Nawang
adalah gadis cantik namun mempunyai tabiat yang sangat buruk. Ia menyakiti hati
seorang dukun dan anaknya yang hendak melamarnya. Hingga si dukun pun
mengutuknya. Seminggu berlalu, semuanya baik-baik saja sampai Nawang mencuri
makanan seorang kakek tua dan dirinya
berubah menjadi sangat gemuk dengan tiba-tiba.
“Nawang,
Nawang…. Sadarlah nak! Ini biyungmu”, suara ibu Nawang khawatir. Nawang
terbangun kebingungan, hendak ia memeluk ibunya. Tiba-tiba ia tersadar bahwa jangan
sampai ibunya mengetahui dirinya telah
menjadi seperti sekarang. Pasti orang kampong akan mengetahuinya dan
menghinanya. Nawang kemudian berkata, “Aaaku
bukan Nawang. Siapa ibu? Bagaimana aku bisa di sini.”
“Apa?
Jangan bercanda Nawang , biyung tahu ini kamu nak. Sudahlah tidak perlu takut.

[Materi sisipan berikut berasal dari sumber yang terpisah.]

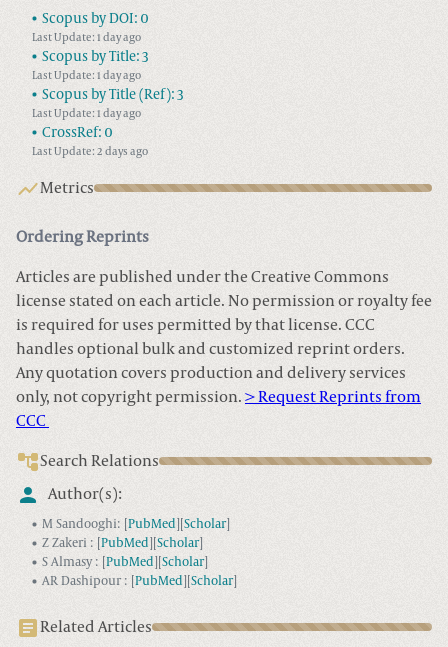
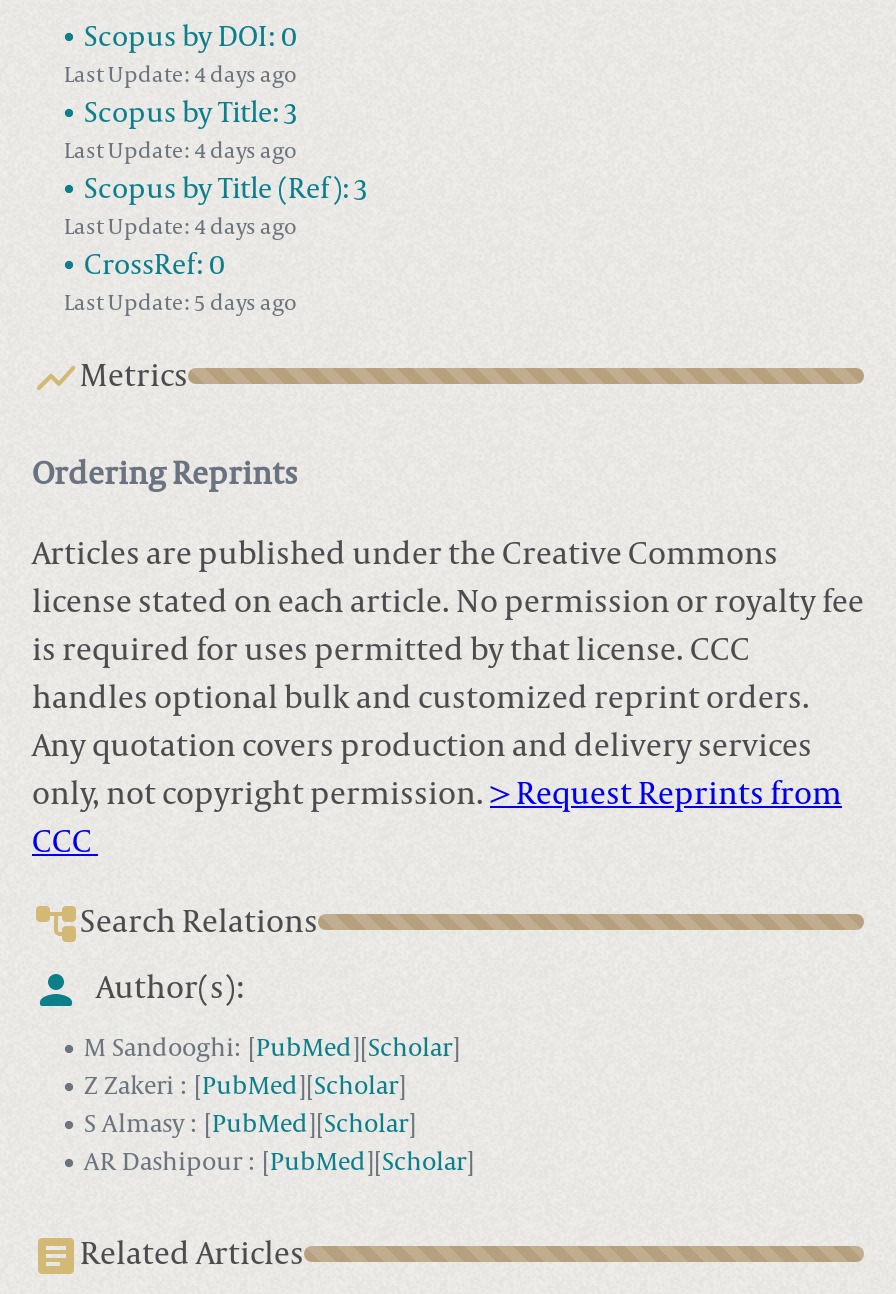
- Last Update: 1 day ago
+ Last Update: 4 days ago

- Last Update: 1 day ago
+ Last Update: 4 days ago

- Last Update: 1 day ago
+ Last Update: 4 days ago

- Last Update: 2 days ago
+ Last Update: 5 days ago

Kamu akan aman bersama biyungmu ini. Tidak akan ada orang yang tahu dengan
dirimu sekarang. Seorang petani menemukanmu di tengah kebun. Biyung bilang
bahwa biyung tidak tahu siapa kamu. Namun, biyung berkata bahwa biyung akan
mengurus dirimu. Oleh karena itu kamu sampai di rumah.”, ujar ibu Nawang.
Nawang
hendak berkata jujur. Namun perasaan malu dan bersalah membuatnya sedih harus
melihat ibunya menghadapi dirinya yang sangat mengerikan saat ini. Ia tetap
bersandiwara dan memutuskan untuk pergi dari rumahnya.
“Aku
bukan anakmu, bi..emm bu. Aku tersesat di daerah ini. Kalau aku boleh aku ingin
meminta pakaian dan beberapa makanan. Aku sangat lapar.”, ujar Nawang. “Biyung
masih belum mengerti. Tapi baiklah. Biyung ambilkan makanan dan pakaian dulu
ya.”, Ibu Nawang segera menuju ke dalam. Kesempatan ini digunakan Nawang untuk
meninggalkan rumahnya. Diambilnya kain dan selendang miliknya yang ada di
jemuran. Serta singkong yang dibeli ibunya dari pasar. Ia segera bergegas
meninggalkan rumah itu dengan susah payah.
Nawang
amat bersedih. Semua orang yang melihatnya menatapnya dengan penuh penghinaan.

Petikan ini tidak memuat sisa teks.